Disable IPv6 entirely?

rwv37 · September 23, 2025, 9:55pm

1. The problem I’m having:

I’m sorry for what seems to me like an extremely basic question, but I just noticed that Caddy is listening on IPv6, and I don’t want that. So I went to the docs and looked for something to say “don’t do that”, but haven’t found anything yet. I’ve looked at the Caddyfile docs, the command line docs, and the startup script that came with the standard FreeBSD port, and I have searched the web, the GitHub repo, these forums, and the wiki thereof.

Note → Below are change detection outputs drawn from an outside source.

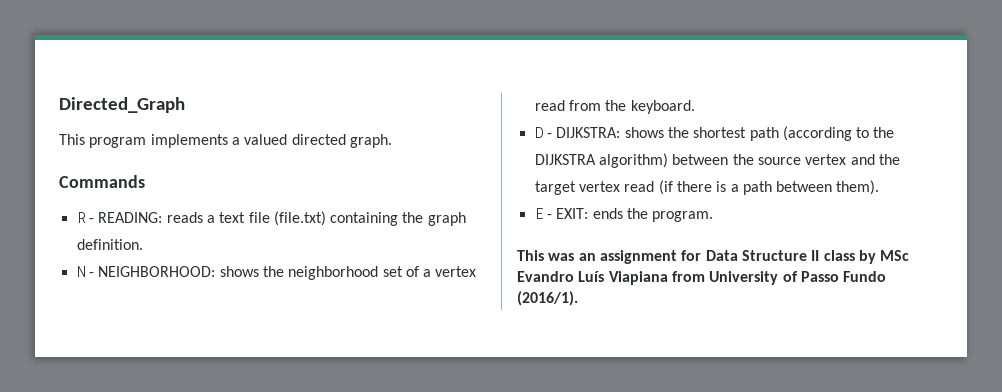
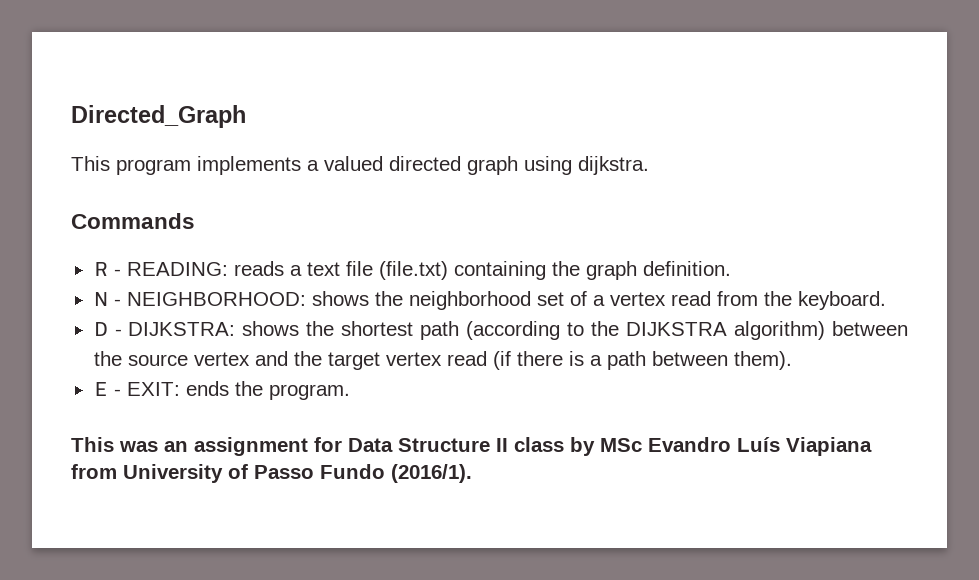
[349,134,392,148] graph. -> [467,156,649,175] graph using dijkstra.

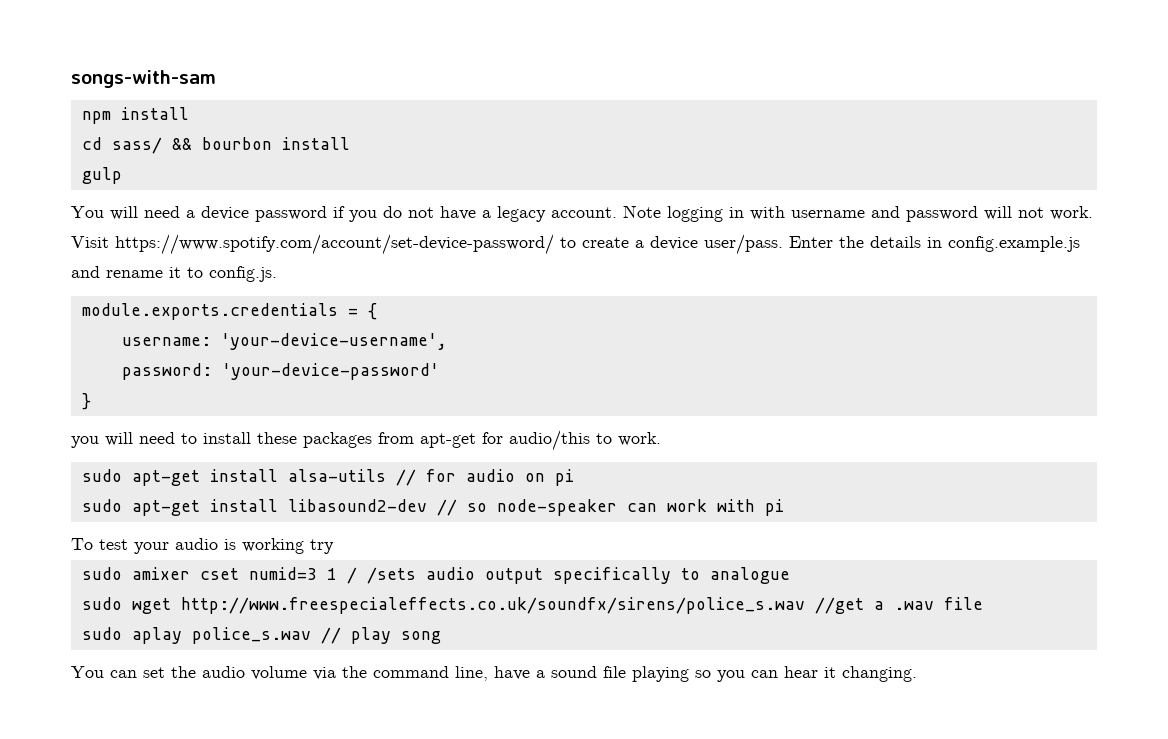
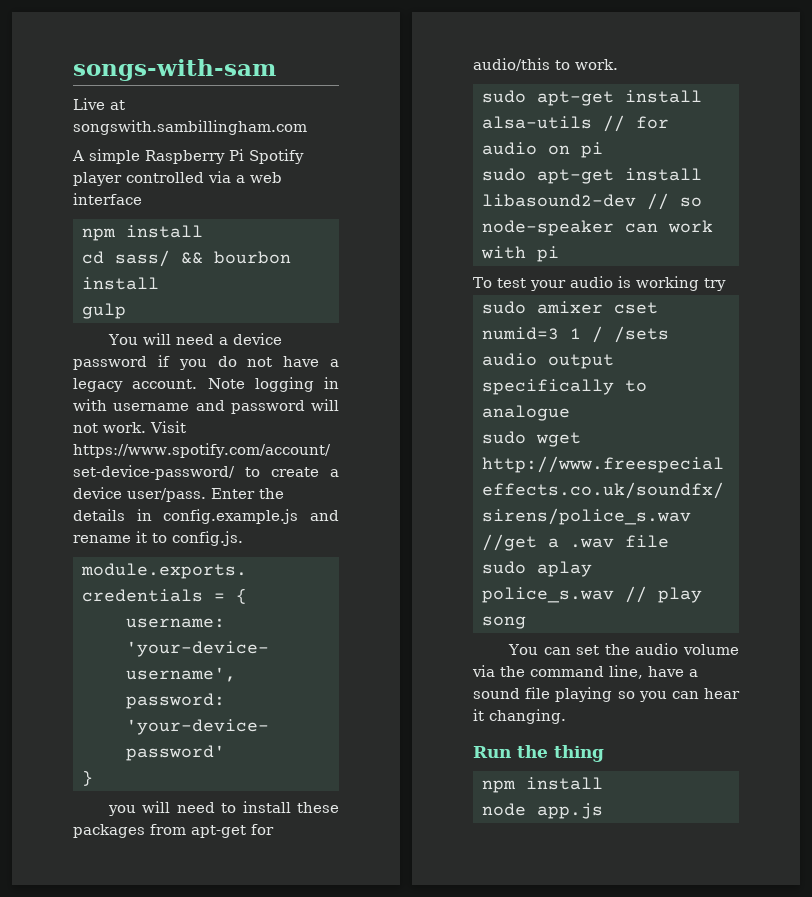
(216, 79) none -> [73,98,125,110] [73,120,307,135] [72,149,304,164] [73,171,282,186] [73,193,142,205] // Live at songswith.sambillingham.com // A simple Raspberry Pi Spotify player controlled via a web interface
(917, 674) none -> [473,745,604,762] [481,777,603,793] [481,803,603,819] // Run the thing // npm install // node app.js

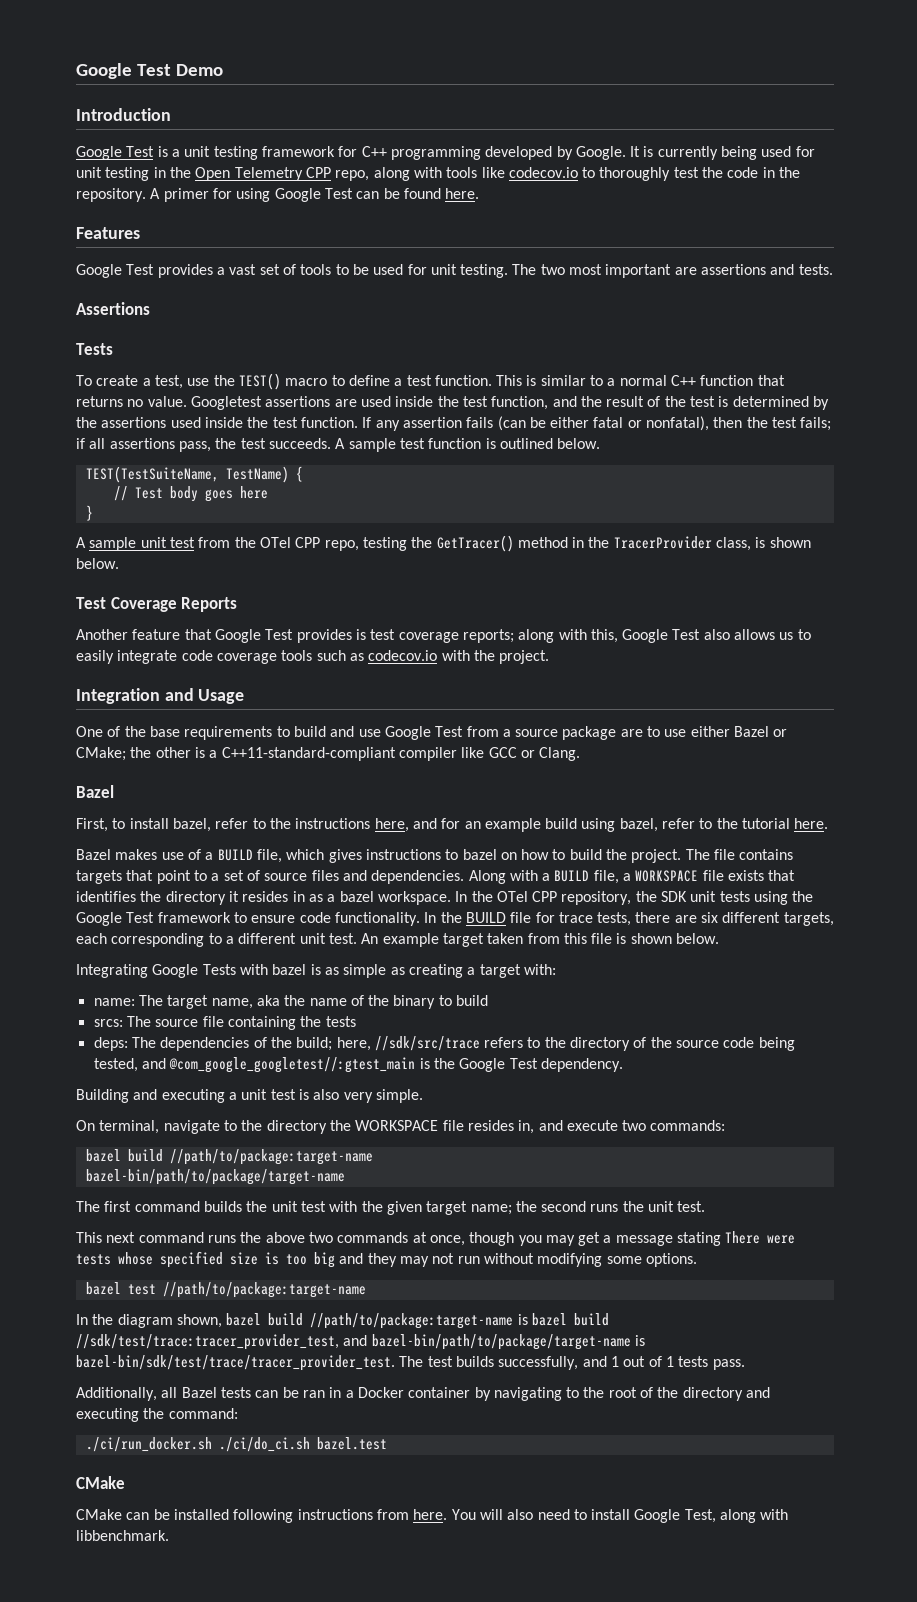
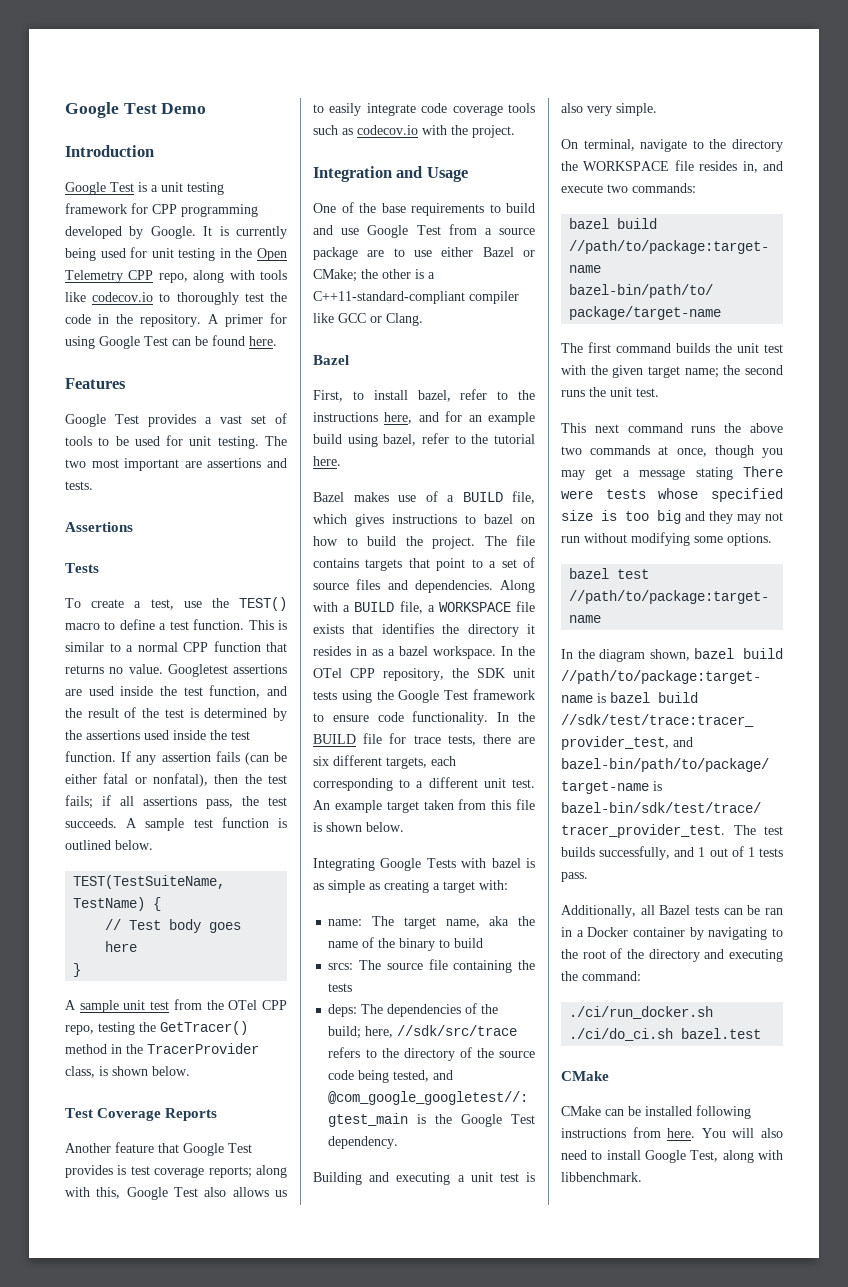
[361,146,387,157] C++ -> [152,204,177,214] CPP
[671,375,697,386] C++ -> [183,642,208,652] CPP

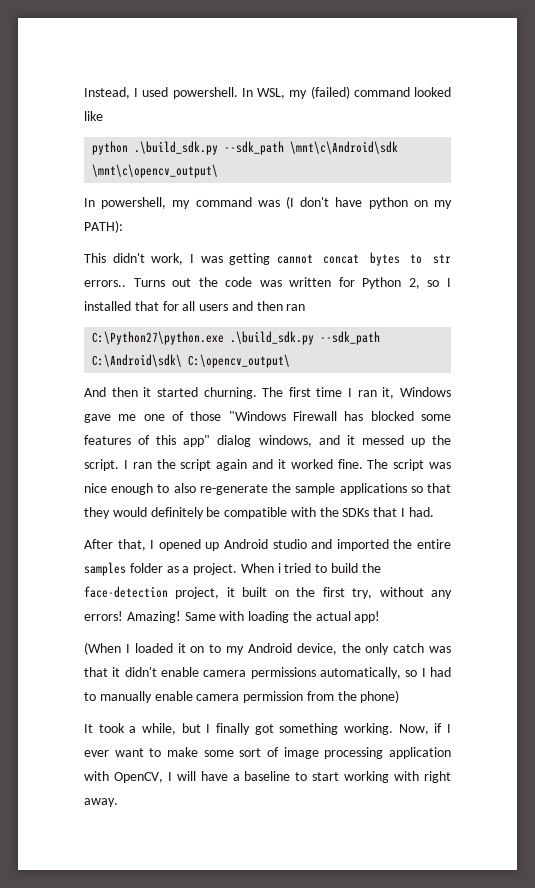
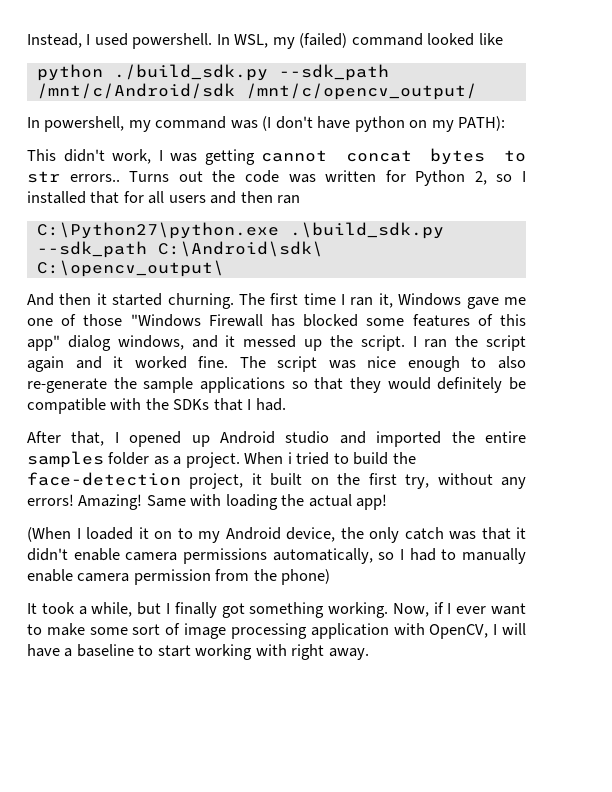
[134,141,399,155] [92,164,219,178] .\build_sdk.py --sdk_path \mnt\c\Android\sdk \mnt\c\opencv_output\ -> [113,64,389,81] [36,83,477,100] ./build_sdk.py --sdk_path /mnt/c/Android/sdk /mnt/c/opencv_output/

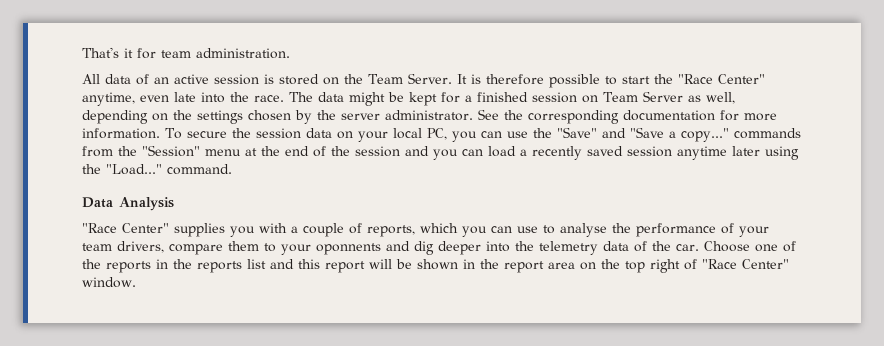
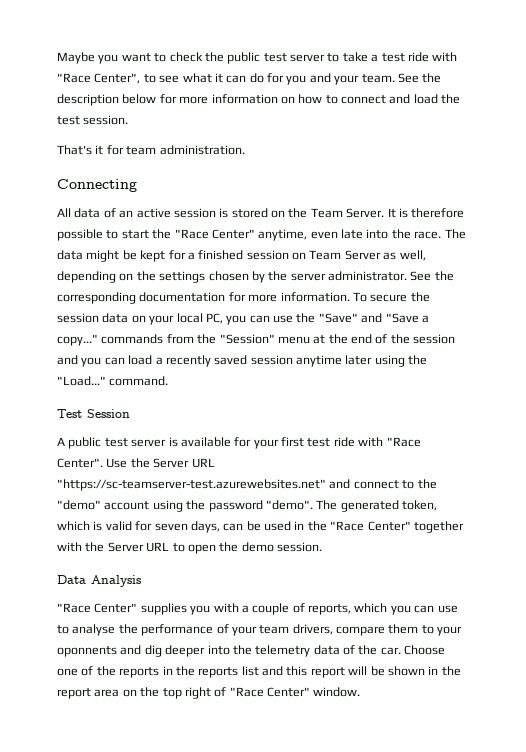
(82, 52) none -> [57,52,458,64] [57,73,442,85] [57,94,461,106] [57,115,129,125] Maybe you want to check the public test server to take a test ride with "Race Center", to see what it can do for you and your team. See the description below for more information on how to connect and load the test session. //
(290, 53) none -> [57,179,137,192] // Connecting
(232, 169) none -> [57,409,130,418] [57,437,421,449] [57,458,215,468] [57,479,437,491] [57,500,437,512] [57,521,464,533] [57,542,322,554] // Test Session // A public test server is available for your first test ride with "Race Center". Use the Server URL "https://sc-teamserver-test.azurewebsites.net" and connect to the "demo" account using the password "demo". The generated token, which is valid for seven days, can be used in the "Race Center" together with the Server URL to open the demo session.

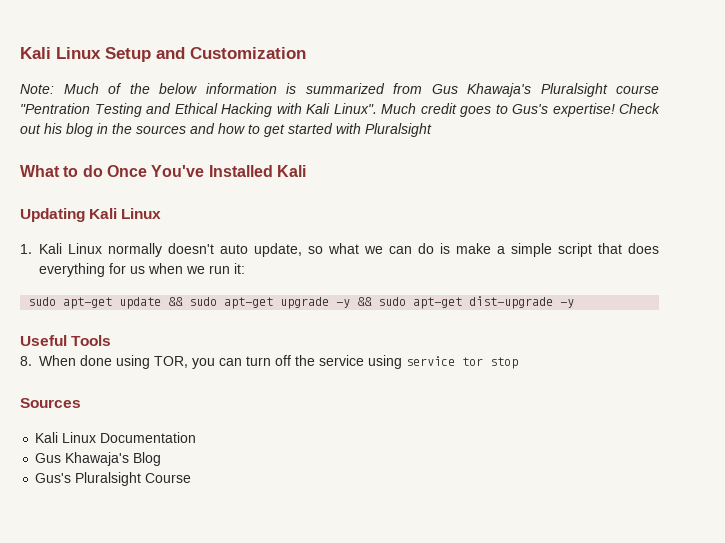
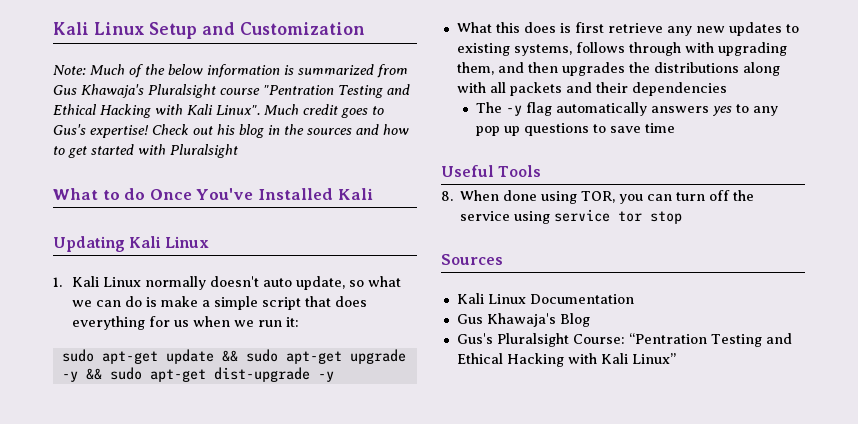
(575, 303) none -> [456,22,799,36] [456,42,787,56] [456,62,780,76] [456,82,727,96] [475,102,778,116] [475,123,675,136] // What this does is first retrieve any new updates to existing systems, follows through with upgrading them, and then upgrades the distributions along with all packets and their dependencies // The -y flag automatically answers yes to any pop up questions to save time
[145,473,192,483] Course -> [572,333,792,347] [456,353,676,367] Course: “Pentration Testing and Ethical Hacking with Kali Linux”

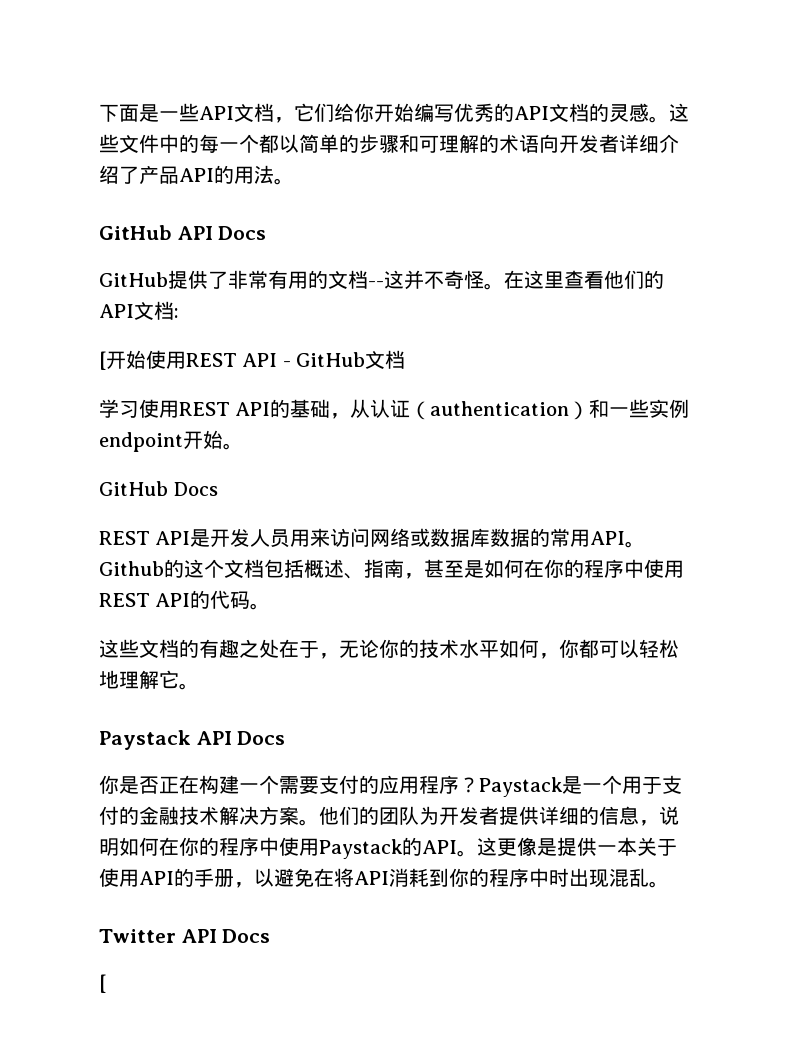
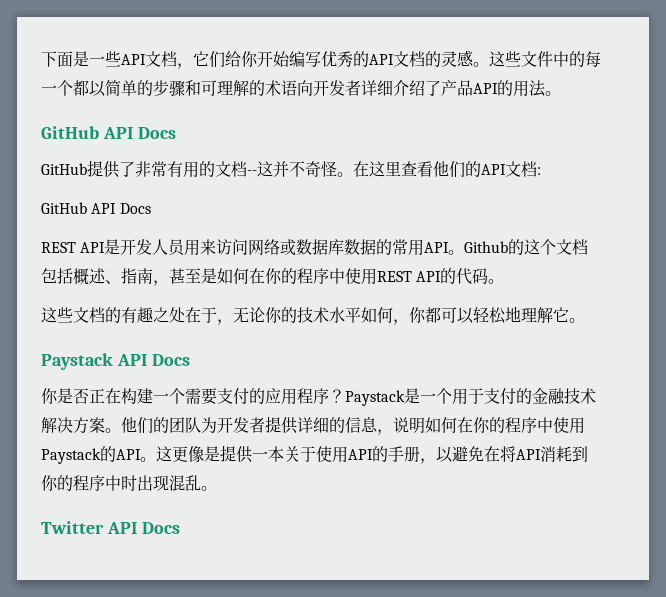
[99,350,406,370] [99,399,690,420] [99,430,243,452] [99,481,168,496] [开始使用REST API - GitHub文档 // 学习使用REST API的基础，从认证（authentication）和一些实例endpoint开始。 // GitHub -> [41,202,117,214] GitHub API
[99,974,106,993] // [ -> (180, 528) none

Closest I’ve found is the “versions” thing for the dynamic DNS module, wherein you can specify the IP type. That’s obviously not what I want, but of an abundance of hope and a lack of knowledge, I tried putting its versions ipv4 into the global section of my Caddyfile, which only caused Caddy to be unable to start.

Is there a way (preferably but not necessarily via the Caddyfile) to tell Caddy to listen only on IPv4, not IPv6?

Many of the required sections below do not seem relevant. I’ve had Caddy working just fine for a long time. I just want to know how to tell it to only listen on IPv4.

2. Error messages and/or full log output:

# sockstat -6 | rg caddy
www      caddy      33970 5   tcp46  *:443                 *:*
www      caddy      33970 6   udp46  *:443                 *:*
www      caddy      33970 7   tcp46  *:80                  *:*

3. Caddy version:

v2.10.2 h1:g/gTYjGMD0dec+UgMw8SnfmJ3I9+M2TdvoRL/Ovu6U8=

4. How I installed and ran Caddy:

Standard FreeBSD port.

a. System environment:

14.3-RELEASE-p3 FreeBSD 14.3-RELEASE-p3 GENERIC amd64

b. Command:

service caddy start

c. Service/unit/compose file:

d. My complete Caddy config:

# caddy fmt usr/local/etc/caddy/config/Caddyfile
{
        import SENSITIVE/acme.SENSITIVE
        order cgi before respond
}

(denyExternal) {
        @denyExternalClient not client_ip private_ranges
        @denyExternalRemote not remote_ip private_ranges
        abort @denyExternalClient
        abort @denyExternalRemote
}

http:// {
        import denyExternal
}

https:// {
        import denyExternal
}

import imports/*
Error: usr/local/etc/caddy/config/Caddyfile:2: Caddyfile input is not formatted; Tip: use '--overwrite' to update your Caddyfile in-place instead of previewing it. Consult '--help' for more options

The imports in imports/* are just individual small things for each for individual application.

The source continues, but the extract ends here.